Banned Antibiotics Identified

The primary drug detected in recent refusals is Nitrofurans, a class of antibiotics banned in aquaculture exports to the United States.

Several processors associated with refusals (notably PT. Tamron Akuatik Produk Industri) are already subject to FDA Import Alert 16-129 “Detention Without Physical Examination” for Nitrofurans contamination.

 

Antimicrobial Resistance (AMR)

The FDA has not authorized the use of antibiotics in shrimp farming. Scientists tie the use of banned antibiotics and fungicides in foreign shrimp aquaculture to the creation and spread of AMR.
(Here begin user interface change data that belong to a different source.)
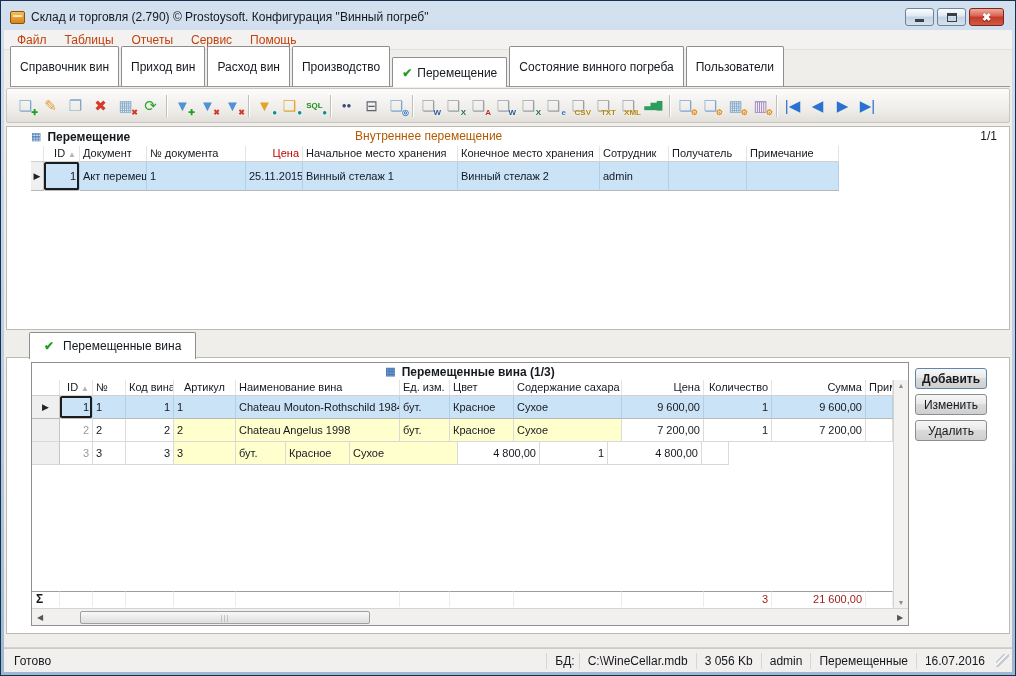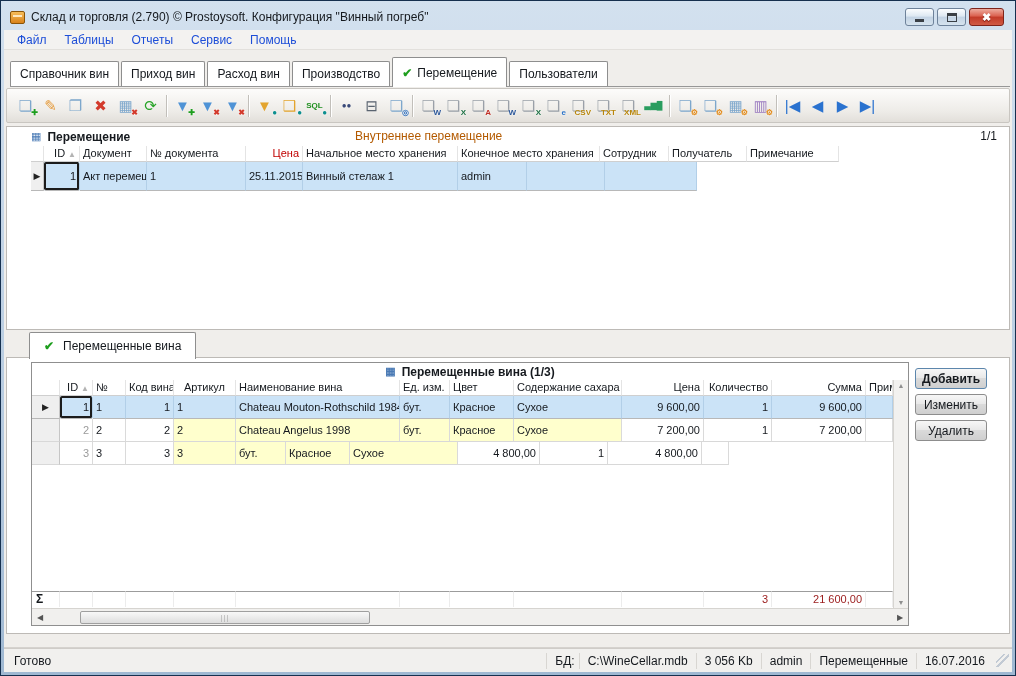"Файл" .mitem { color: #1d4ed8 -> #c2410c }
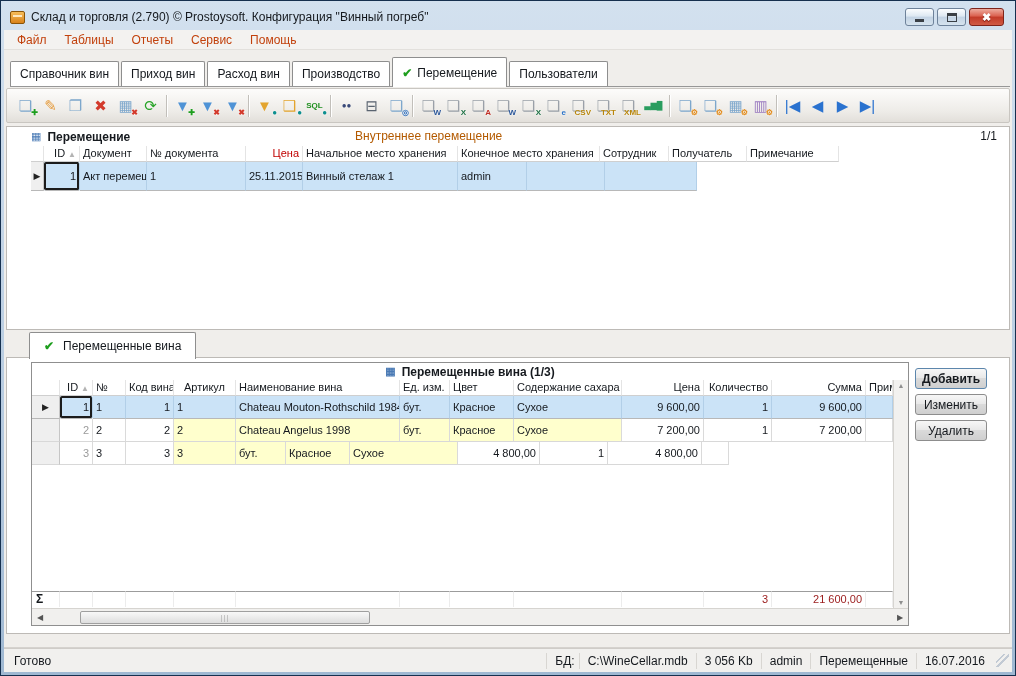"Справочник вин" .tab { height: 25px -> 40px }
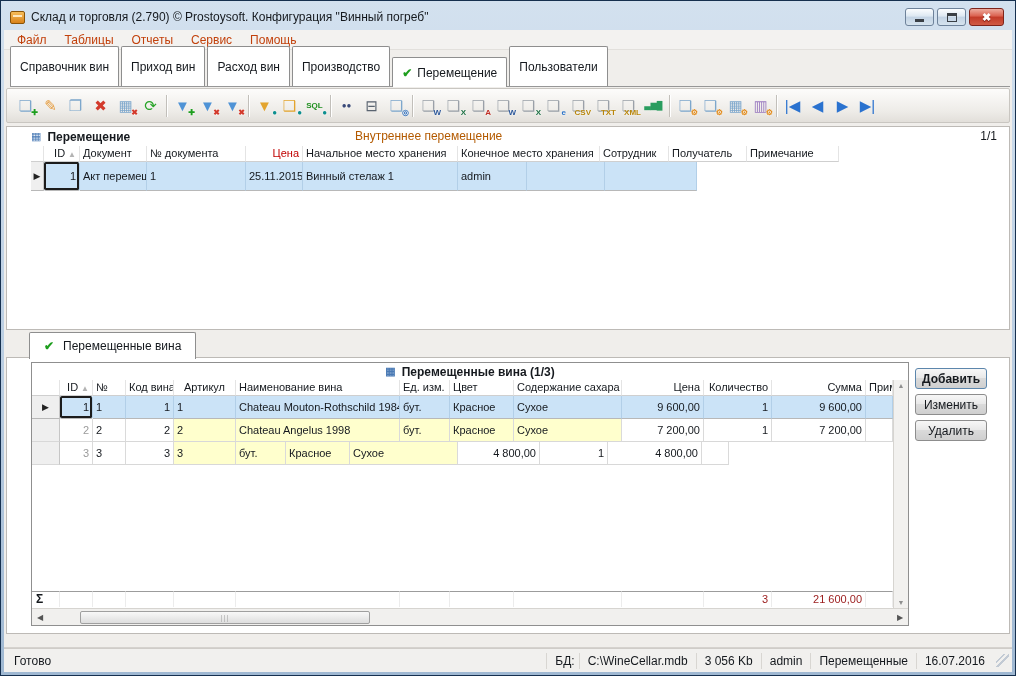"Состояние винного погреба" div.tab { html: none -> <div> <span>Состояние винного погреба</span> </div> }
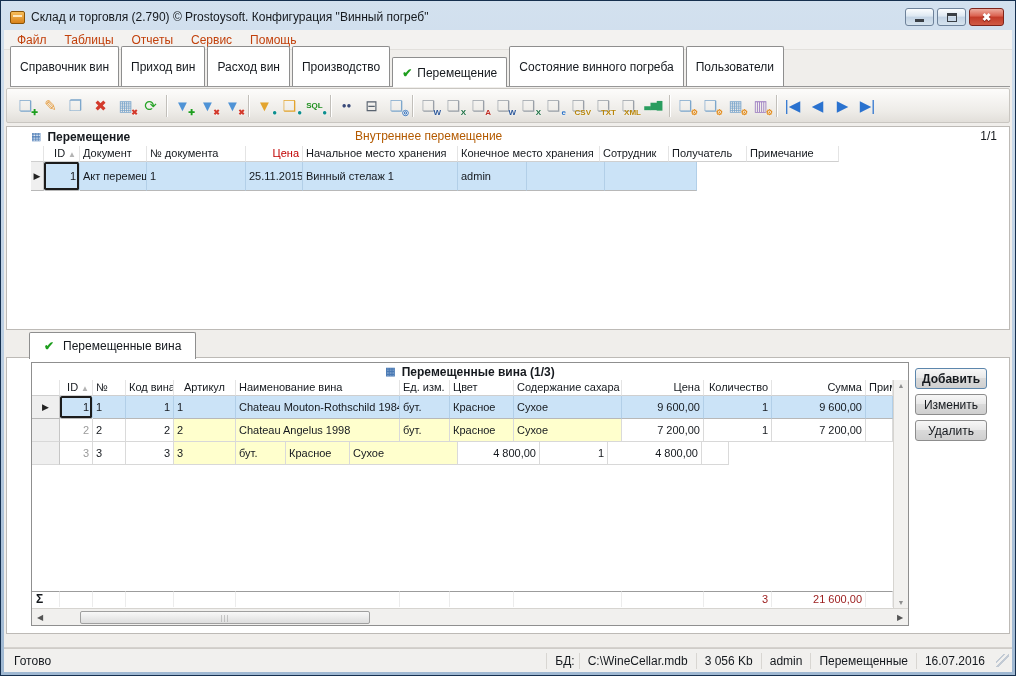"Винный стелаж 2" div.rc { html: none -> <div>Винный стелаж 2</div> }
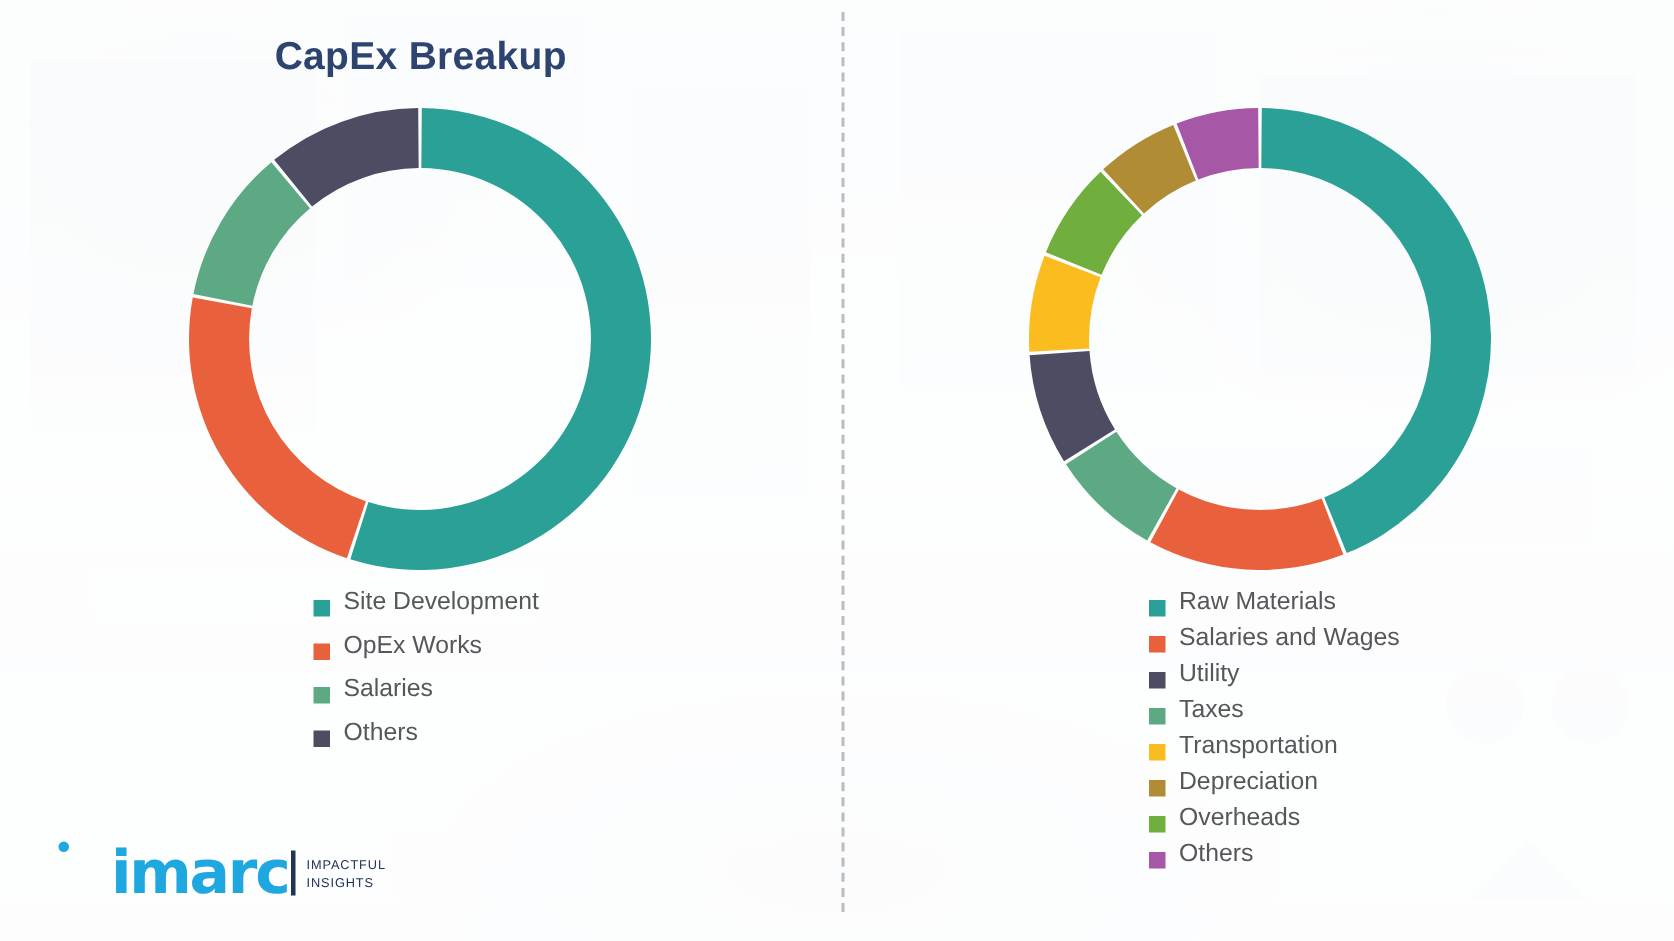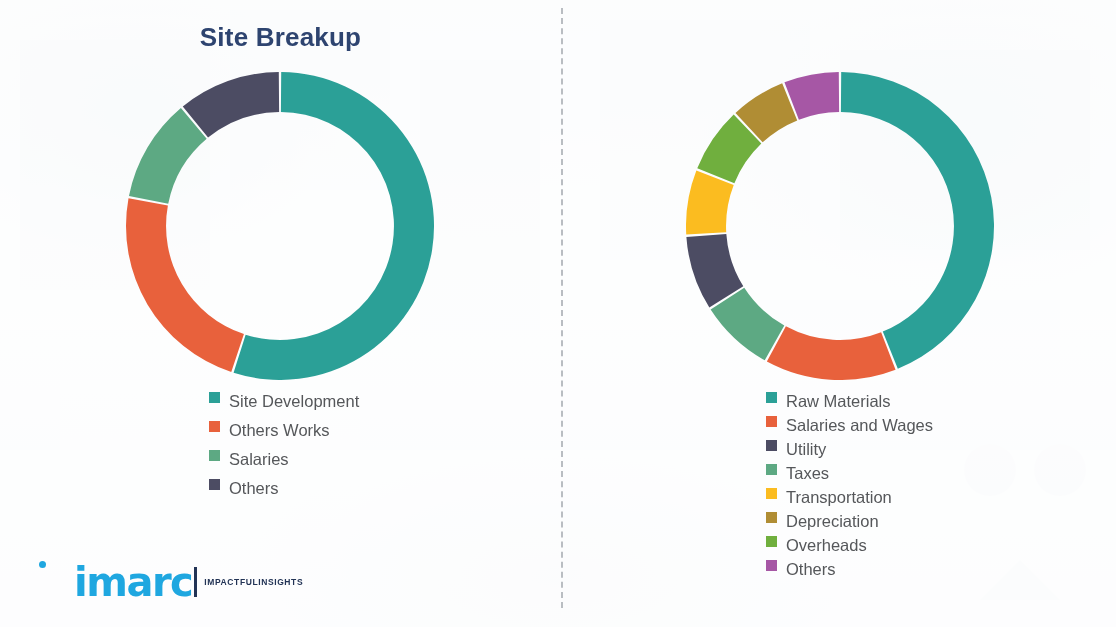"Site Breakup" div.panel-title { text: Site -> CapEx }
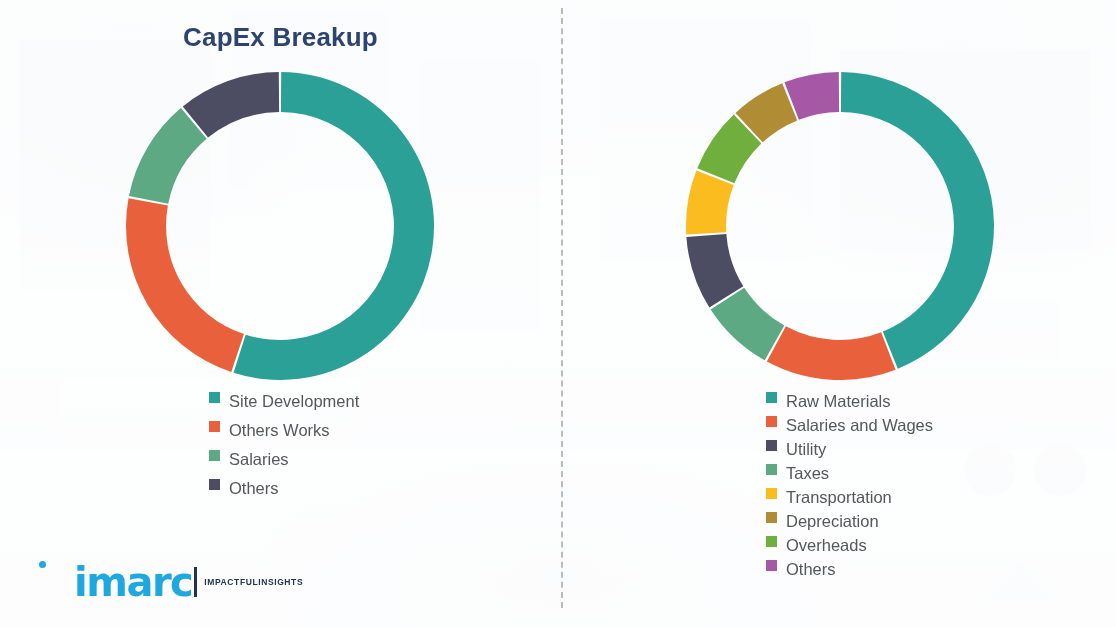"Site Development" .legend-item { align-items: flex-start -> flex-end }
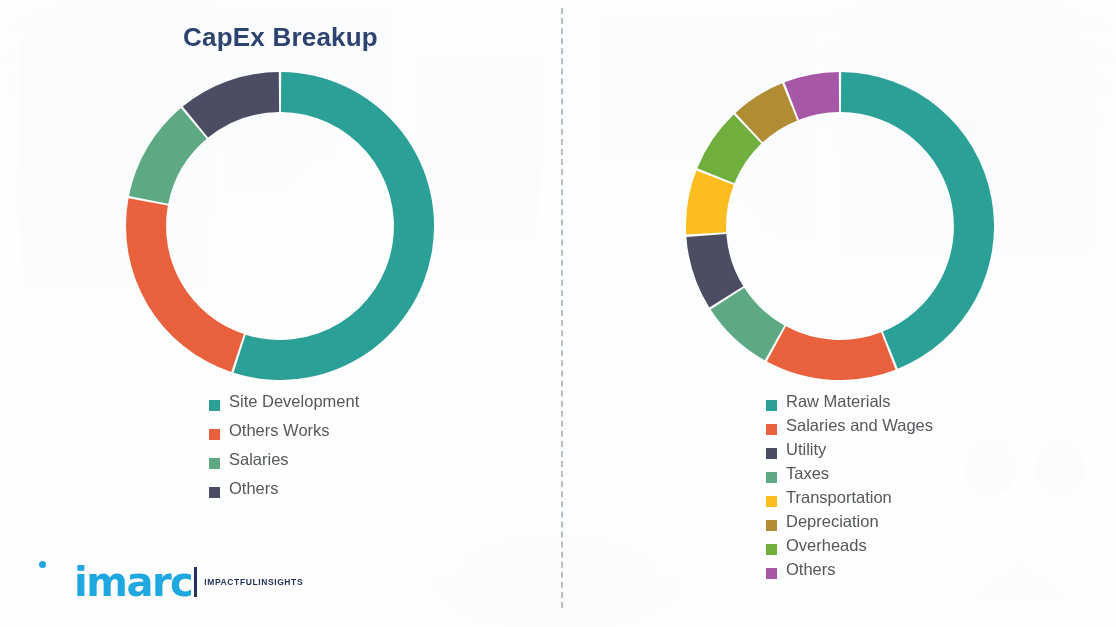"Others Works" span.legend-label { text: Others -> OpEx }
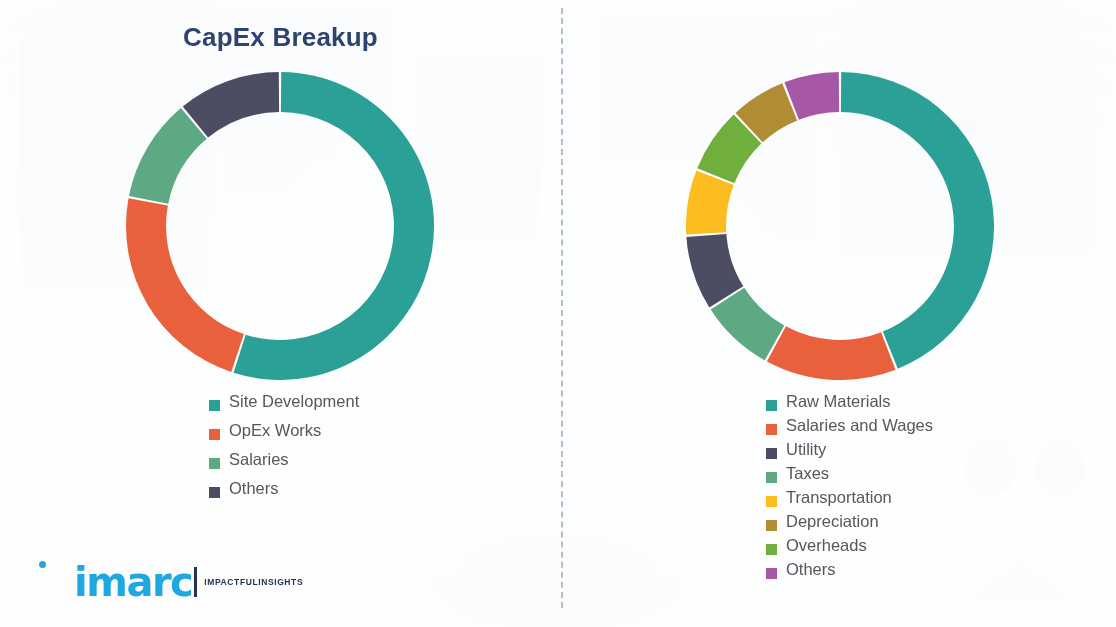"IMPACTFUL" #logo-tagline { flex-direction: row -> column; font-weight: bold -> normal }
Antibiotics in shrimp farming are often used for:

• Disease treatment
• Disease prevention
• Growth promotion

These practices can contribute to global antibiotic resistance, which the World Health Organization identifies as a major public health threat.

 

*What is an entry line? An entry line refers to each unique product form included in a container. A single shipment generally will include multiple entry lines. For example, if a container contains retail bags of 16/20 count headless, shell-on shrimp and 21/25 count headless, shell-on shrimp, then there will be two entry lines associated with that single shipment. Entry lines do not provide volume data.

 

Report Source: FDA’s Operational and Administrative System for Import Support (OASIS) data analyzed by the Southern Shrimp Alliance.